SOC2069 Quantitative Methods
  • Materials
  • Data
  • Canvas

Codebook

Wilkinson & Pickett (2009)

Variable Description Type N (%)
Missing
N (range)
Levels
Country Country character 0 (0.0%) 23 (Australia⋯USA)
Income inequality Income inequality numeric 0 (0.0%) 23 (3.4 : 9.7)
Trust Trust numeric 0 (0.0%) 23 (10 : 66.5)
Life expectancy Life expectancy numeric 0 (0.0%) 18 (76.2 : 81.6)
Infant mortality Infant mortality numeric 0 (0.0%) 16 (2.9 : 6.9)
Homicides Homicides numeric 0 (0.0%) 22 (5.2 : 64)
Imprisonment (log) Imprisonment (log) numeric 0 (0.0%) 21 (3.3 : 6.4)

Pickett et al. (2024)

Variable Description Type N (%)
Missing
N (range)
Levels
Country Country character 0 (0.0%) 43 (Australia⋯United States)
Trust % people who agree that “most people can be trusted” numeric 0 (0.0%) 43 (6.7 : 77.4)
Income_inequality_Gini Gini coefficient (disposable income) numeric 0 (0.0%) 43 (0.2 : 0.5)
Income_inequality_S80S20 Quintile share ratio (disposable income) numeric 0 (0.0%) 41 (3.4 : 28.3)

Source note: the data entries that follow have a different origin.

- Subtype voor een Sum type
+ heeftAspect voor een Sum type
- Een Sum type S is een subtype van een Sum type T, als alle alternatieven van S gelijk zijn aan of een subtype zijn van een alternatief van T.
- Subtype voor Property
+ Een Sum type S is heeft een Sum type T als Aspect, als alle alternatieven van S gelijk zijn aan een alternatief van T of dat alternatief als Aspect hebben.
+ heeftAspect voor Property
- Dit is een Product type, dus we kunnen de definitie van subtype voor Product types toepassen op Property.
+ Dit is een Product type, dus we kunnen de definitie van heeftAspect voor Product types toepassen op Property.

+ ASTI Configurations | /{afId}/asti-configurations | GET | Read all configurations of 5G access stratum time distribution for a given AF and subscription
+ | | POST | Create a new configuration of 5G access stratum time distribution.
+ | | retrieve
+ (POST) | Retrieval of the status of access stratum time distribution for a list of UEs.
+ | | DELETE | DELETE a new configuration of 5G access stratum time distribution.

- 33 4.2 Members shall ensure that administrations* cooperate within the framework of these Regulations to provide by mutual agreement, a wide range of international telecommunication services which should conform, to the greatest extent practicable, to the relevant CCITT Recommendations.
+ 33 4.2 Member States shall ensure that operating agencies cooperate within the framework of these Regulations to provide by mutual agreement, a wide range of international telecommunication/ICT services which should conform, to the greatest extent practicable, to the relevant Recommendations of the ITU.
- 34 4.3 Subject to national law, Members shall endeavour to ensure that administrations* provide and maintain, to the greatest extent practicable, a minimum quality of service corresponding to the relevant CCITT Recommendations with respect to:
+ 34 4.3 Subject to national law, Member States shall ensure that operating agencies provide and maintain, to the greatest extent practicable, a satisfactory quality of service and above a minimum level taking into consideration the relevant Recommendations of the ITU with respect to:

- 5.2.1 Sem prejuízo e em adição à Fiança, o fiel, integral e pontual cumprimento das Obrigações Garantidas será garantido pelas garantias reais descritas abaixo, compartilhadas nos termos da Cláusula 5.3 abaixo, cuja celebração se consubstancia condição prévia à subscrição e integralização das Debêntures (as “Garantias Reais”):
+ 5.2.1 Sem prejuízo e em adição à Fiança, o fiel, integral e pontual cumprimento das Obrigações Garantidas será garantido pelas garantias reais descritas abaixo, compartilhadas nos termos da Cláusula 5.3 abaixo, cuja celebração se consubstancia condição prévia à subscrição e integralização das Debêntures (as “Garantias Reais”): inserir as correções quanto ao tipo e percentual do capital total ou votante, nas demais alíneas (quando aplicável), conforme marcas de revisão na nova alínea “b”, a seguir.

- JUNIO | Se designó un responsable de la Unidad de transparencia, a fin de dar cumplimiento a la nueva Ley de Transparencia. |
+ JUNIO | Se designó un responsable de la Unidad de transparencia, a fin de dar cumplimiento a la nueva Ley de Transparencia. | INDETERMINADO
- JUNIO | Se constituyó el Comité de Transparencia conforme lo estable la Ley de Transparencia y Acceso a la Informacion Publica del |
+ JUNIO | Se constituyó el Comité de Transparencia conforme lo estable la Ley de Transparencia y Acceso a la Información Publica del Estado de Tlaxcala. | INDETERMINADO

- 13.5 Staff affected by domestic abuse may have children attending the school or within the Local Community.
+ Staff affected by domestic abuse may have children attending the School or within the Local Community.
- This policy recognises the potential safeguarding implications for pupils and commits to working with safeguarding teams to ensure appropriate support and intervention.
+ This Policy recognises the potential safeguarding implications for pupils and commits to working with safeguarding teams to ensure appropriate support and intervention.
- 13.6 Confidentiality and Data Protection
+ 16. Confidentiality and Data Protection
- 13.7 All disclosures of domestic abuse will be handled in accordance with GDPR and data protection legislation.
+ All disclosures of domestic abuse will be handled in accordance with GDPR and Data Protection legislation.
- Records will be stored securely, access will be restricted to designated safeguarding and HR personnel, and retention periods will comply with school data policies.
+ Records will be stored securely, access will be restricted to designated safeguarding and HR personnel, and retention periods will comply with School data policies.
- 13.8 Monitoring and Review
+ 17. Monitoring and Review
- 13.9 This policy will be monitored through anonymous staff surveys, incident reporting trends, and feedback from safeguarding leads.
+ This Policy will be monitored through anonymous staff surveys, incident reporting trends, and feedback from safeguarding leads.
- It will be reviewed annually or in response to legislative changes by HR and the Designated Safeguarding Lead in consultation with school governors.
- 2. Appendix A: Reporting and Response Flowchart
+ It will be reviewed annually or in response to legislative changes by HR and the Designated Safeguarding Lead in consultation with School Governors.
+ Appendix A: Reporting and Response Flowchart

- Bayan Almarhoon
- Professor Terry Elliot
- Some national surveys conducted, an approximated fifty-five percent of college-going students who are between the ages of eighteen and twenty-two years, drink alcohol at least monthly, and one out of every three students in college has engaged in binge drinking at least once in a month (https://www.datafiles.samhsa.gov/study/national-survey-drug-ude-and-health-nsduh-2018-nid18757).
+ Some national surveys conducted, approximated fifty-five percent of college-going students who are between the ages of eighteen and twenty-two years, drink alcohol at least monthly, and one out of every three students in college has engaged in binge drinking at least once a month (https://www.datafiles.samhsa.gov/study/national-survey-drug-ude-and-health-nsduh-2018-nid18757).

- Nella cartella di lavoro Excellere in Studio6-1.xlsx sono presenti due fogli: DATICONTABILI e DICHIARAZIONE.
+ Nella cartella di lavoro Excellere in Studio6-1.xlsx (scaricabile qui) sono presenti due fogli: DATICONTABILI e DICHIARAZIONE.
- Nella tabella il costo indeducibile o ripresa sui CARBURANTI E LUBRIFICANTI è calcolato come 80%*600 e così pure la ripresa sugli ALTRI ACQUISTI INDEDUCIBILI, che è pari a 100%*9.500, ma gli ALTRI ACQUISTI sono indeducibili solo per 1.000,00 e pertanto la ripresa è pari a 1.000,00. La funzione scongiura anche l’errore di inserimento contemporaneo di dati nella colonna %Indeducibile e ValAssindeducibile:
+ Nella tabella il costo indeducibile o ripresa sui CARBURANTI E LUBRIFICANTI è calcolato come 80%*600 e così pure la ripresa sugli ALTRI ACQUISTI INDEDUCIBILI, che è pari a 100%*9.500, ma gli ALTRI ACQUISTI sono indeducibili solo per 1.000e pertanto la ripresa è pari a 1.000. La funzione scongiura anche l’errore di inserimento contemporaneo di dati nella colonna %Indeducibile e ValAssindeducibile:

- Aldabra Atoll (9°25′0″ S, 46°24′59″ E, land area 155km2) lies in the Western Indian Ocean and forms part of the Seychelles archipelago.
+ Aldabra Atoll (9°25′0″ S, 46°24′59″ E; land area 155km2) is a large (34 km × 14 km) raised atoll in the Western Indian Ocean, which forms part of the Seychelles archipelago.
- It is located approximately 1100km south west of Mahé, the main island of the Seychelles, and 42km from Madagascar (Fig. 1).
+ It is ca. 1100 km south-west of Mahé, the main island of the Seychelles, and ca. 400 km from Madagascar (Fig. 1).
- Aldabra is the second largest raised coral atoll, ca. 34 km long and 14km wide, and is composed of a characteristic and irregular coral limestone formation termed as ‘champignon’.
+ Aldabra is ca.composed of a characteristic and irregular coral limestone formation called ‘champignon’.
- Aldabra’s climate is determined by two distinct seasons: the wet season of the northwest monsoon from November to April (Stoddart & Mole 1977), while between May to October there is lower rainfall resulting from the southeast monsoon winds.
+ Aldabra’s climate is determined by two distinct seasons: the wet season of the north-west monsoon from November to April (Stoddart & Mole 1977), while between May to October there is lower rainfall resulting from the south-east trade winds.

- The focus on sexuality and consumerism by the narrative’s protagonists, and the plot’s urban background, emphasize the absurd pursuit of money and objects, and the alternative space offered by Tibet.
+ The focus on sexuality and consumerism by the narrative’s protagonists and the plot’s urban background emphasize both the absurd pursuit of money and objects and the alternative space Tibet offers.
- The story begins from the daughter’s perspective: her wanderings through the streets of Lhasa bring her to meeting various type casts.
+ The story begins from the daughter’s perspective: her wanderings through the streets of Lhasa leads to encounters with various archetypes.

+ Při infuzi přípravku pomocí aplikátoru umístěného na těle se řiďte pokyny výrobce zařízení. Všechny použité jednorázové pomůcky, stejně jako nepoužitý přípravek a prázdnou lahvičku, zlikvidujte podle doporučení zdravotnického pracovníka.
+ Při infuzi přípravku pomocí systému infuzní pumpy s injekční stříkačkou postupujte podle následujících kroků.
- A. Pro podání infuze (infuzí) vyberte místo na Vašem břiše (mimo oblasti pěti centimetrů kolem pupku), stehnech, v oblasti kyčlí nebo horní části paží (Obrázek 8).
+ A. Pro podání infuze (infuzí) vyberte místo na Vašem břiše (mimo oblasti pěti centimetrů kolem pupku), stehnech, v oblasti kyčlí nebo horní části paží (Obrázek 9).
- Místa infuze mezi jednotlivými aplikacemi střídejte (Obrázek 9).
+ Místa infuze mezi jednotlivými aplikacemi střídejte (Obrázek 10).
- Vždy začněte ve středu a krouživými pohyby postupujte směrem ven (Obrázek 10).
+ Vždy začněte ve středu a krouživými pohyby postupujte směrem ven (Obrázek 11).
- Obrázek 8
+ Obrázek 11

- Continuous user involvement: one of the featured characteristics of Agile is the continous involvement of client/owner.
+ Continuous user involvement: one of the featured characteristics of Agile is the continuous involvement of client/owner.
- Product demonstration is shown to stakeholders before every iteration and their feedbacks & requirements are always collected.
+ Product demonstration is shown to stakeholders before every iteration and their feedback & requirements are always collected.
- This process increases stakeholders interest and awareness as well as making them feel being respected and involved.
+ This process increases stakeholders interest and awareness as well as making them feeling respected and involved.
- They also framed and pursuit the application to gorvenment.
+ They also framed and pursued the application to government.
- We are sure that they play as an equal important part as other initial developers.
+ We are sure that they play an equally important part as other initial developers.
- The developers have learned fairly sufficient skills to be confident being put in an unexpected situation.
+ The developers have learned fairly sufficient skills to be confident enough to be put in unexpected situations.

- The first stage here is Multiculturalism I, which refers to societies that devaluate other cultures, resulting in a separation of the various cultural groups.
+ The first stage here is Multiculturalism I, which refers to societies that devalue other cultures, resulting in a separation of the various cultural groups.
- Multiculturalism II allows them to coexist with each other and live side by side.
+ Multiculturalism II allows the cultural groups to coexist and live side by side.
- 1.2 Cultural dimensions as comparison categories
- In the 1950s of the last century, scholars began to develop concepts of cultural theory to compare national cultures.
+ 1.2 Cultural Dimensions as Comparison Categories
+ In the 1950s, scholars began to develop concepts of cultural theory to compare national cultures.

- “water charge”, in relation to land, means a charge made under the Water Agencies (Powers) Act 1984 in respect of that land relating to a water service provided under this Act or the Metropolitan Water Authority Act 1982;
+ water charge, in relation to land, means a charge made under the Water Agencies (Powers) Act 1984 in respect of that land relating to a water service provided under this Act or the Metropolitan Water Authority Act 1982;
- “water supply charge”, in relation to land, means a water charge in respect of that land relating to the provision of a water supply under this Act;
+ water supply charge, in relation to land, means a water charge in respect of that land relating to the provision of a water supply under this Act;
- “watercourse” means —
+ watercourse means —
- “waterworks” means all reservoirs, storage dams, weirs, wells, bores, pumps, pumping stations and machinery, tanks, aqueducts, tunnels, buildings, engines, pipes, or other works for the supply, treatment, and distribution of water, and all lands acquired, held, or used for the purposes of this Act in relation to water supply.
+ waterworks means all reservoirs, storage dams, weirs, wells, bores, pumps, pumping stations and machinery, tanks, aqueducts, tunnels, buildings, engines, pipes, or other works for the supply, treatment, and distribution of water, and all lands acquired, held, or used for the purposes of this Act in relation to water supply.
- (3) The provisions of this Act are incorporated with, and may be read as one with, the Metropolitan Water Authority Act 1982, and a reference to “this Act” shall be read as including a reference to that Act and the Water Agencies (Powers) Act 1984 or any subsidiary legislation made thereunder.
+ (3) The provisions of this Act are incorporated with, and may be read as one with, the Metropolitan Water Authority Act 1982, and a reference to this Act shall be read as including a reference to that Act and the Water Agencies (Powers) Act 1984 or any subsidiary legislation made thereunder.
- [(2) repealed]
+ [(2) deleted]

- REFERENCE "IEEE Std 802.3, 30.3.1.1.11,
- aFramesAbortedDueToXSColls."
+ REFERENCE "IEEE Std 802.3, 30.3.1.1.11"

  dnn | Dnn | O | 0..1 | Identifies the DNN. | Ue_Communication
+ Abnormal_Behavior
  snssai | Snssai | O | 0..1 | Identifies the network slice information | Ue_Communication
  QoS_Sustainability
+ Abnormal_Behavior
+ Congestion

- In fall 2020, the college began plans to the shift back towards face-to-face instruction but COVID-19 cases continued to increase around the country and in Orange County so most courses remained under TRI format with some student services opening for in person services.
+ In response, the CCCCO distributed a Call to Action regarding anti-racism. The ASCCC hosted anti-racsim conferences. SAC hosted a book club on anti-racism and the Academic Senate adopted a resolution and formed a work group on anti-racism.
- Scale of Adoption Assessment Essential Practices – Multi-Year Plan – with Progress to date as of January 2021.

Data sources and definitions

Income inequality

Data on income inequality in various countries comes from the OECD Income Distribution Database (IDD). The IDD offers data on levels and trends in income inequality and poverty, and is updated on a rolling basis. The latest update at the time of writing was in June 2025. You can download a summary table with key indicators such as Gini coefficients, income share, quintile share ratios and poverty rates for selected years from here. An interactive charting tool of income inequality indicators is also available here. Detailed definitions and technical descriptions of their operationalisation is provided here. You can read a summary of the database and core inequality indicators in the drop-down box below.

OECD data sources and definitions

Equivalised household disposable income

The OECD Income Distribution database (IDD) benchmarks and monitors countries’ performance in the field of income inequality and poverty. It contains a number of standardised indicators based on the central concept of “equivalised household disposable income”, i.e. the total income received by the households less the current taxes and transfers they pay, adjusted for household size with an equivalence scale. While household income is only one of the factors shaping people’s economic well-being, it is also the one for which comparable data for all OECD countries are most common. Income distribution has a long-standing tradition among household-level statistics, with regular data collections going back to the 1980s (and sometimes earlier) in many OECD countries.

Achieving comparability in this field is a challenge, as national practices differ widely in terms of concepts, measures, and statistical sources. In order to maximise international comparability as well as inter-temporal consistency of data, the IDD data collection and compilation process is based on a common set of statistical conventions (e.g. on income concepts and components). The information obtained by the OECD through a network of national data providers, via a standardised questionnaire, is based on national sources that are deemed to be most representative for each country. The original data sources for each country and year are listed here.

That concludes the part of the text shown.